Dopo qualche giorno, Pipìcchia era tornata quella di prima, lui no. Non verso di lei. Poteva fare il suo comodo come sempre, ma verso l’infame. Il caprone la pagò cara. Vittima prescelta dall’aguzzino ebbe vita difficile, anzi impossibile. Finché il lupo si rivelò, tutto intero, solo lui, niente equilibri, niente compromessi. Stavolta non mancò il bersaglio. Il caprone sfinito da una fame soverchiante, accumulata per via delle continue interferenze di Tutùi che gli impediva di brucare anche il pascolo lecito o di bere o di riposare, si avventurò in un vigneto di primitivo. Si dedicò al saccheggio di un ceppo carico di grappoli maturi ignorando il ringhio d’avviso e subendo poi la furia di Tutùi che gli lacerò la gola con un solo morso e lo lasciò a rantolare di sangue e di mosto all’ombra dei pampini.
Pochi giorni dopo Pipìcchia partorì. Due bei capretti vispi e avidi di colostro. Il pastore tedesco si eclissò. Il lupo non si fece pregare e si palesò in tutto il suo istinto esibendosi in reazioni abnormi alla minima infrazione. Era fuori di sé. In pochi giorni ferì diverse pecore e capre. Durante la notte si aggirava per gli ovili e le corti abbaiando ai topi che aveva sempre trascurato e creando scompiglio. Il gregge era disorientato, il massaro anche, tanto che si vide costretto a rinchiudere Tutùi, nel posto più sbagliato. Il cibo aveva perso ogni attrattiva, così anche l’acqua. Chiuso nell’alcova dell’infamia, il gabbiotto della stalla delle mucche, Tutùi si ridusse rapidamente pelle e ossa. Era di nuovo granitico, chiuso nel suo silenzio. Non abbaiava, non ululava, non scodinzolava all’arrivo della ciotola che continuava a ignorare. Non era quello il suo posto. Mai ci avrebbe dormito.
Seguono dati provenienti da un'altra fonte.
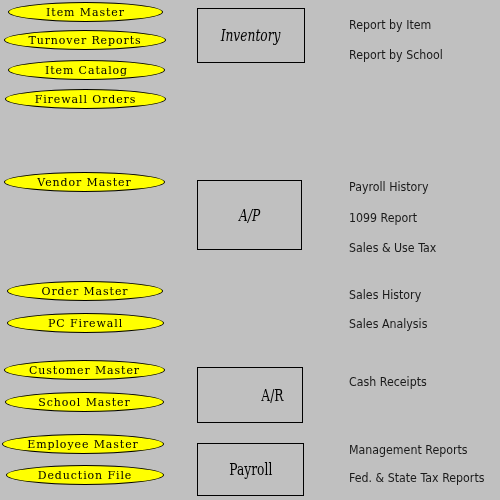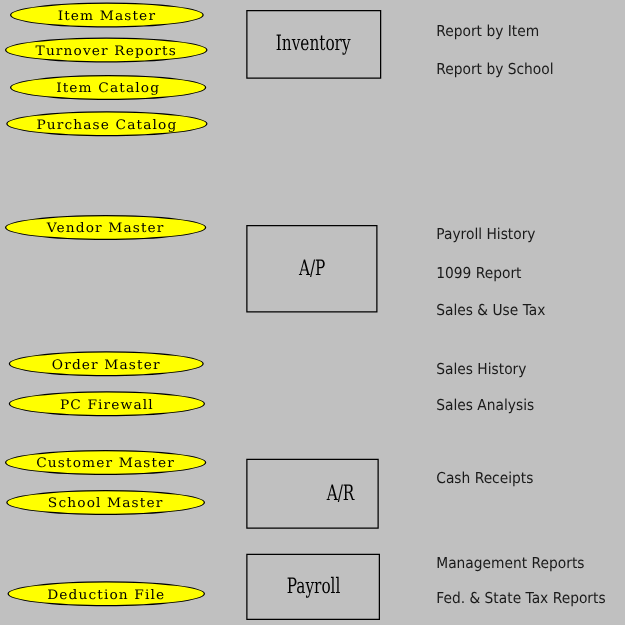--- a/index.html
+++ b/index.html
@@ -105,7 +105,7 @@
     <div class="ellipse" style="left: 6px; top: 465px; width: 158px; height: 20px;">
       <span class="elabel">Deduction File</span>
     </div>
-    <div class="procbox" style="left: 197px; top: 8px; width: 108px; height: 55px;">
+    <div class="procbox" style="left: 197px; top: 8px; width: 108px; height: 55px; font-style: italic;">
       <span class="blabel">Inventory</span>
     </div>
     <div class="procbox" style="left: 197px; top: 180px; width: 105px; height: 70px;">

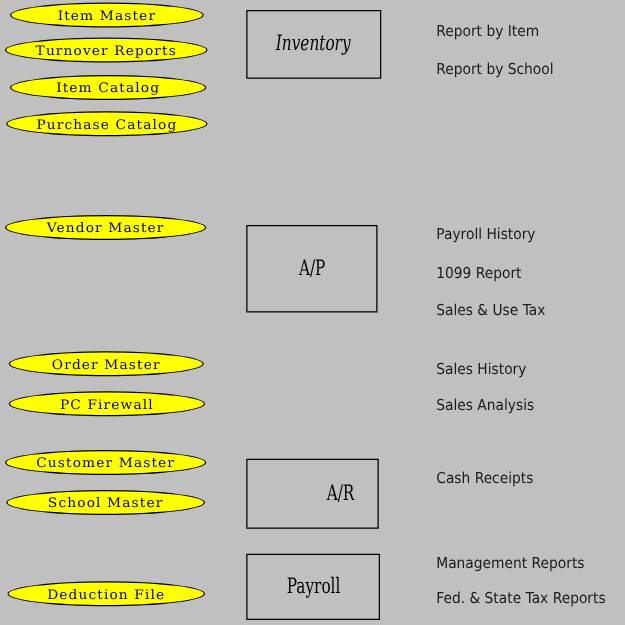--- a/index.html
+++ b/index.html
@@ -85,7 +85,7 @@
       <span class="elabel">Item Catalog</span>
     </div>
     <div class="ellipse" style="left: 5px; top: 89px; width: 161px; height: 20px;">
-      <span class="elabel">Purchase Catalog</span>
+      <span class="elabel">Firewall Orders</span>
     </div>
     <div class="ellipse" style="left: 4px; top: 172px; width: 161px; height: 20px; text-align: center;">
       <span class="elabel">Vendor Master</span>

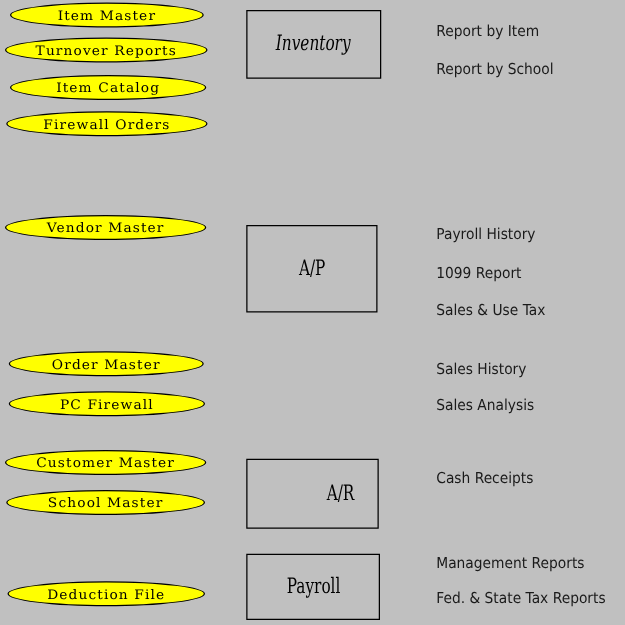--- a/index.html
+++ b/index.html
@@ -108,7 +108,7 @@
     <div class="procbox" style="left: 197px; top: 8px; width: 108px; height: 55px; font-style: italic;">
       <span class="blabel">Inventory</span>
     </div>
-    <div class="procbox" style="left: 197px; top: 180px; width: 105px; height: 70px;">
+    <div class="procbox" style="left: 197px; top: 180px; width: 105px; height: 70px; font-style: italic;">
       <span class="blabel">A/P</span>
     </div>
     <div class="procbox" style="left: 197px; top: 367px; width: 106px; height: 56px; padding-left: 44px;">

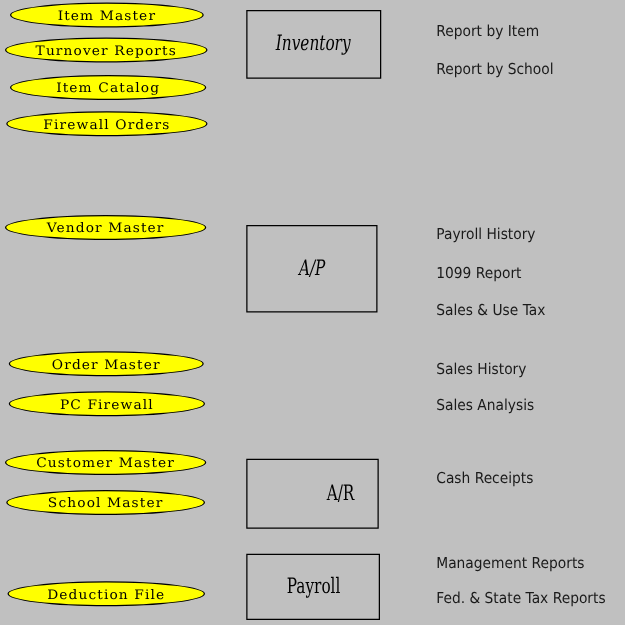--- a/index.html
+++ b/index.html
@@ -102,6 +102,9 @@
     <div class="ellipse" style="left: 5px; top: 392px; width: 159px; height: 20px;">
       <span class="elabel">School Master</span>
     </div>
+    <div class="ellipse" style="left: 2px; top: 434px; width: 162px; height: 20px;">
+      <span class="elabel">Employee Master</span>
+    </div>
     <div class="ellipse" style="left: 6px; top: 465px; width: 158px; height: 20px;">
       <span class="elabel">Deduction File</span>
     </div>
Quando fu magro abbastanza tentò di passare tra le sbarre, certo per andare al suo posto vero, al suo angolo appartato, negli ovili, accanto a Pipìcchia. Come un contorsionista ci passò prima le zampe anteriori e la testa, ruotandola a destra e a sinistra come solo lui sapeva fare, con movimenti impercettibili anche dei bulbi oculari per calcolare l’angolo d’inclinazione. Poi trattenne il fiato e il torace passò. Poi con un saltello tentò di far passare il bacino. Ma non c’era torsione che tenesse, il bacino non passava. Era incastrato irrimediabilmente. Le zampe posteriori sospese a mezz’aria cercarono un appiglio per un po’. Rapidamente si mangiarono il poco fiato che gli era rimasto. Tutùi rimase lì, appeso, immobile, in equilibrio. Tenuto in quella prigione dal lupo che era in lui e invocato fuori dal pastore che cerca il suo gregge. Due anime, in armonia tra loro, per sempre.